This is significant, as MOH: DSS documents rigorously avoid ANY use of the word “entitlement” when it comes to funding for Home and Community Support Services. In fact, at the High Court hearing in September 2010 on this decision, one of the Crown Lawyers said as part of her argument against the HRRT finding of discrimination, “These people have a sense of entitlement.”

The Tribunal heard much discussion on the history of the issue of paying family carers, dating back to “Hill v IHC NZ (Inc)” from 2001. The Hills complained to the then Complaints Review Tribunal that the IHC disallowing them to be employed as their son’s caregivers was a breach of the prohibition against family status discrimination. [65]

“The CRT found that in fact there was no explicit or implicit policy on behalf of government to do so and found that the policy was at the discretion of the IHC and was discriminatory.” [66]

Five years of ‘executive level discussions’ ensued, debating the issue of paying family carers of MOH: DSS clients. These discussions were halted in late 2005 when the Atkinson case began in earnest.
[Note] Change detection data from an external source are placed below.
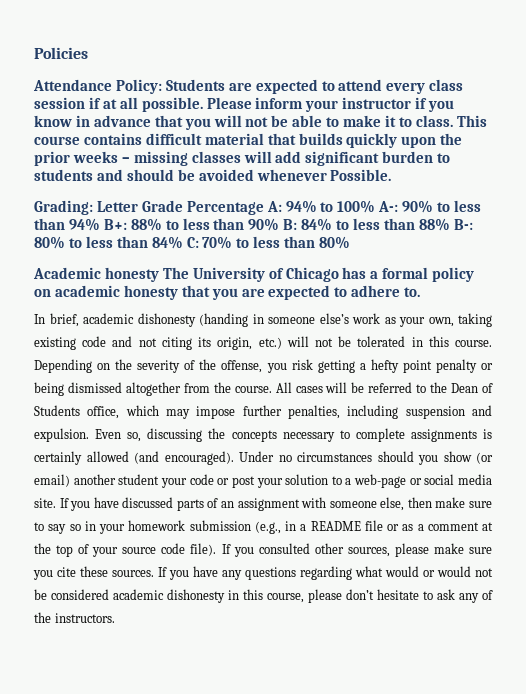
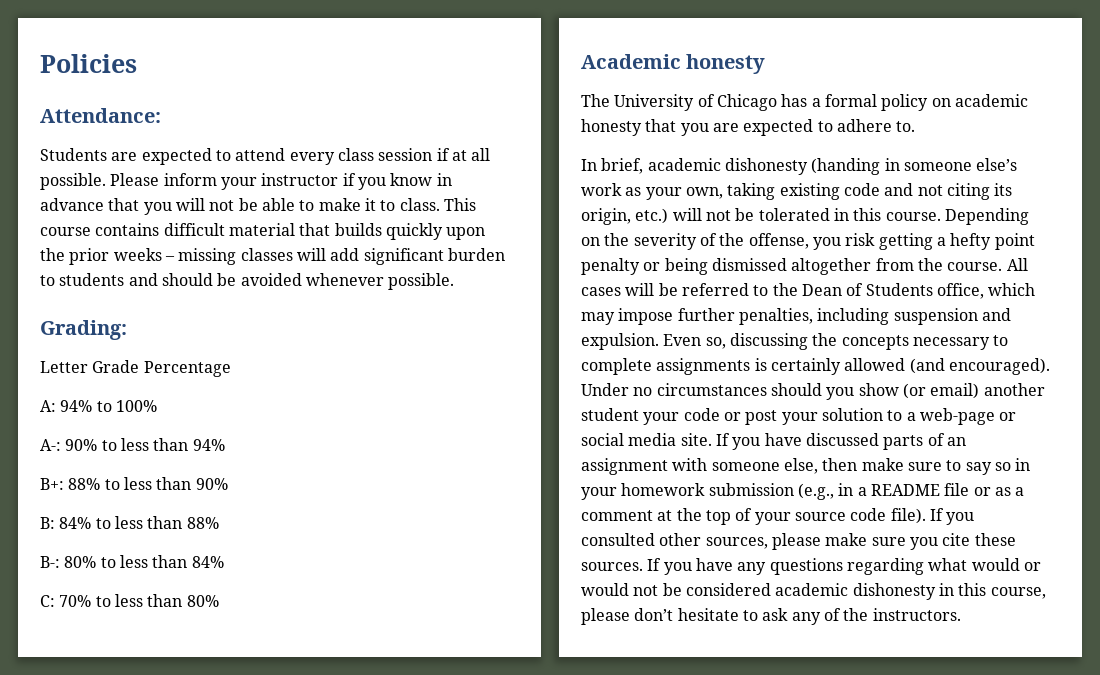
[33,79,162,94] Attendance Policy: -> [40,108,161,123] Attendance: //
[330,169,392,181] Possible. -> [388,273,455,290] possible.
(93, 207) none -> (127, 330) //
(264, 208) none -> (231, 369) //
(376, 206) none -> (157, 406) //
(100, 224) none -> (225, 445) //
(280, 224) none -> (228, 484) //
(450, 224) none -> (219, 523) //
(183, 242) none -> (224, 562) //
(159, 274) none -> (766, 64) //

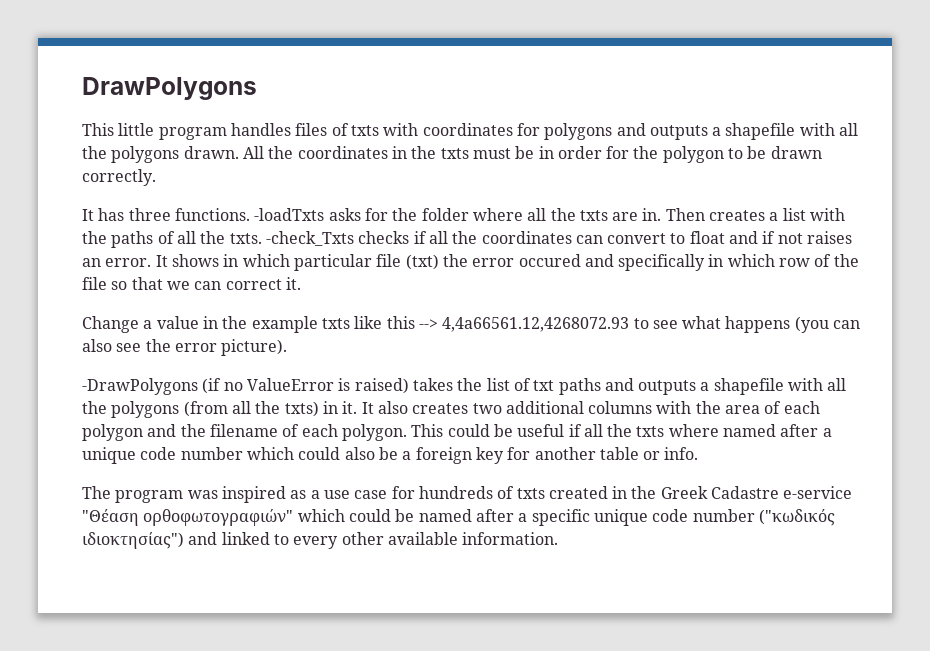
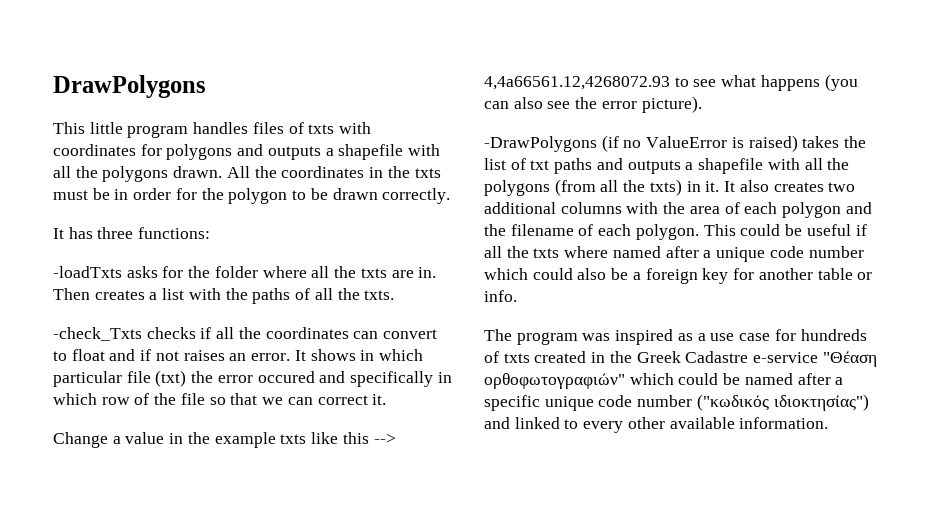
[174,208,250,221] functions. -> [138,227,211,239] functions: //
(262, 238) none -> (395, 295) //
However, the Tribunal heard from the Ministry of Health that the ‘policy’ (of not paying family carers) “ given legal effect through the exercise of power in s10 (2) New Zealand Public Health and Disability Act 2000...” [216] The Tribunal highlights in the next paragraph a quote from a Ministry Of Health revised draft paper from December 2005 on the issue of paying (or not paying) family carers.
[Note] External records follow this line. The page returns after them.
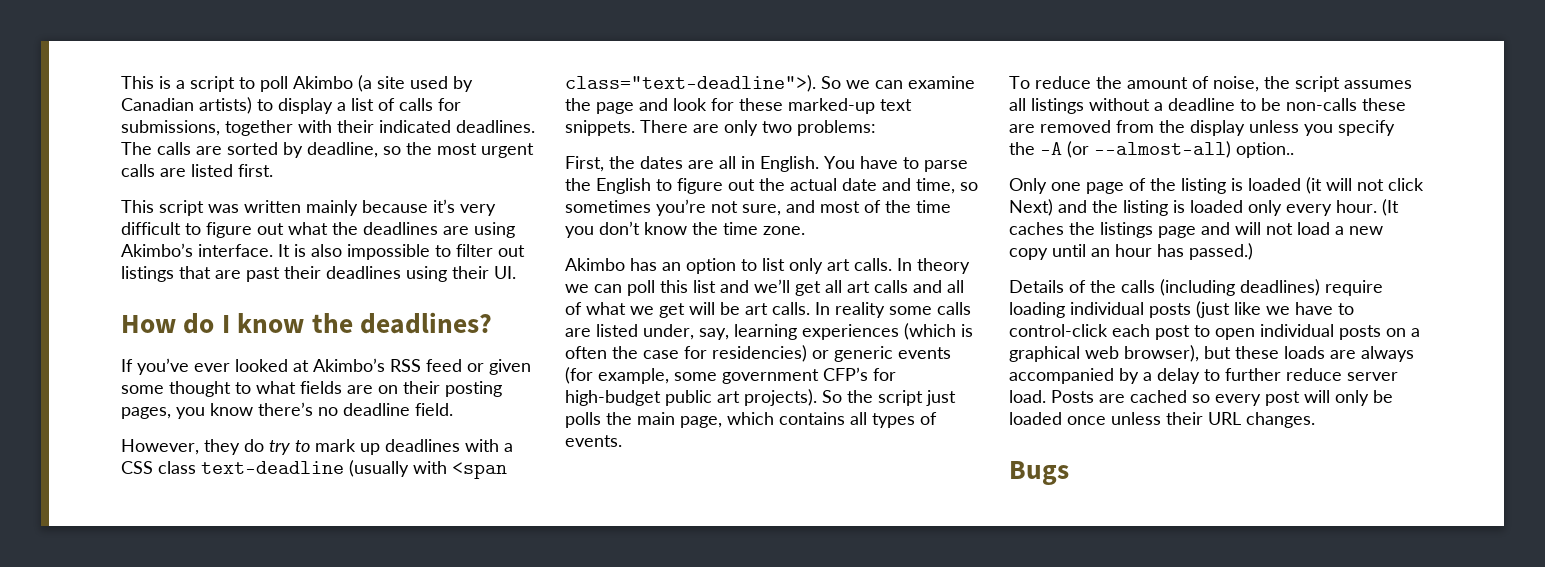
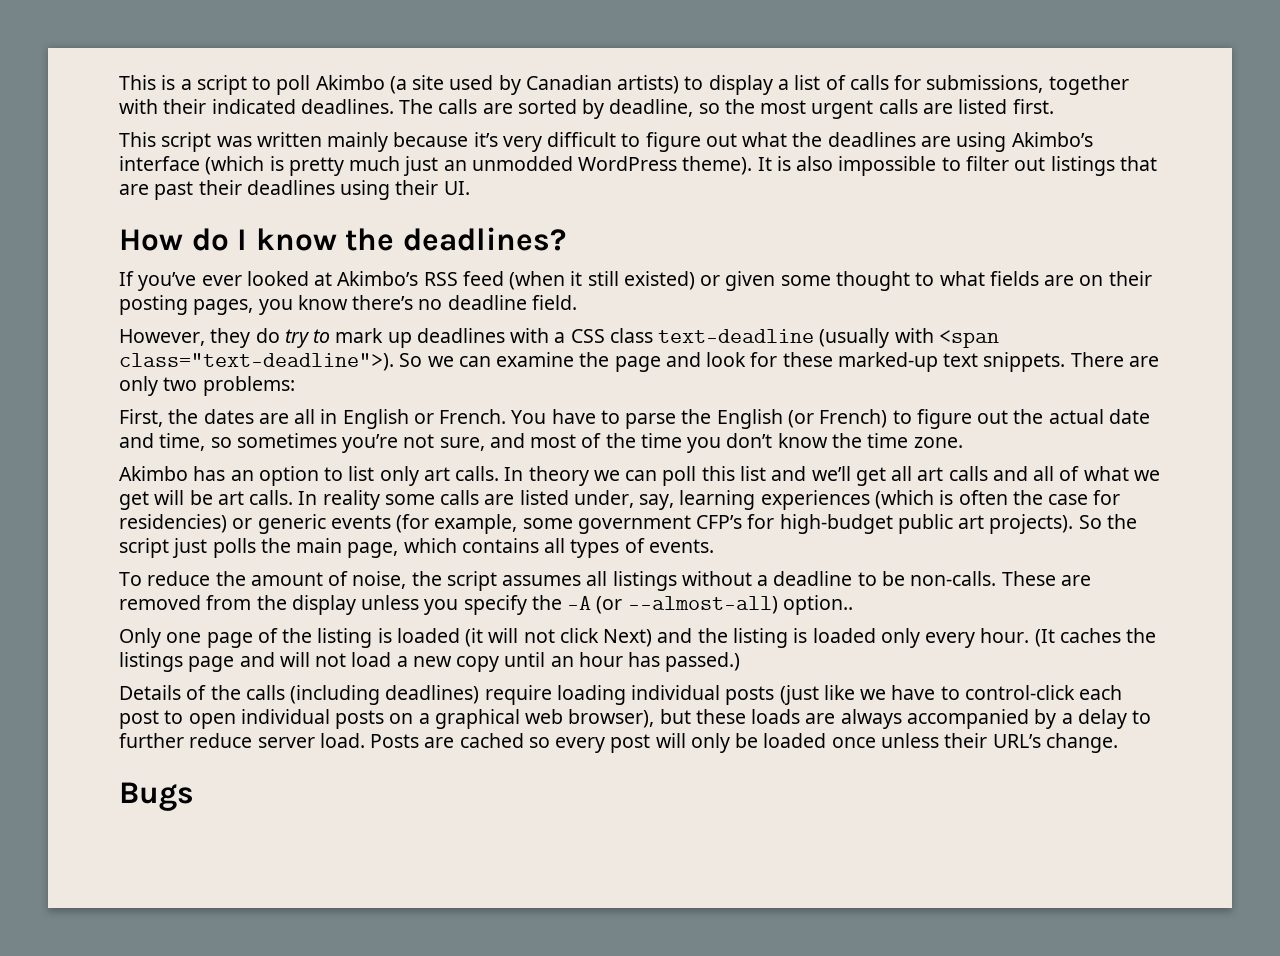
[198,244,273,257] interface. -> [119,156,753,176] interface (which is pretty much just an unmodded WordPress theme).
(462, 365) none -> [509,271,695,290] (when it still existed)
[760,156,819,172] English. -> [342,409,507,429] English or French.
(651, 186) none -> [787,409,888,428] (or French)
[1286,98,1406,111] non-calls these -> [910,571,1056,586] non-calls. These
[1208,412,1315,428] URL changes. -> [992,733,1118,753] URL’s change.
“The policy of ineligibility of family members for contractual employment as caregivers of disabled people has never been set out in legislation, or been subject to formal executive approval by Cabinet. Because of this, it lacks a clear and transparent basis.” [217]

No wonder the Government rushed to amend the Public Health and Disability Act in May 2013.

This is the same document that is referred to in paragraphs 76 and 77, “Payments to and Support of Family Caregivers of Disabled People: ineligibility of family members for contractual employment as Caregivers: an assessment”, which stated that “the Ministry of Health should retain the right to make exceptions to this policy, and should develop a consistent basis for this.”

The Decision devotes five paragraphs [88-92] to the “Exceptions policy”. (This particular aspect demands some considerable discussion, so we may come back to it in another post.)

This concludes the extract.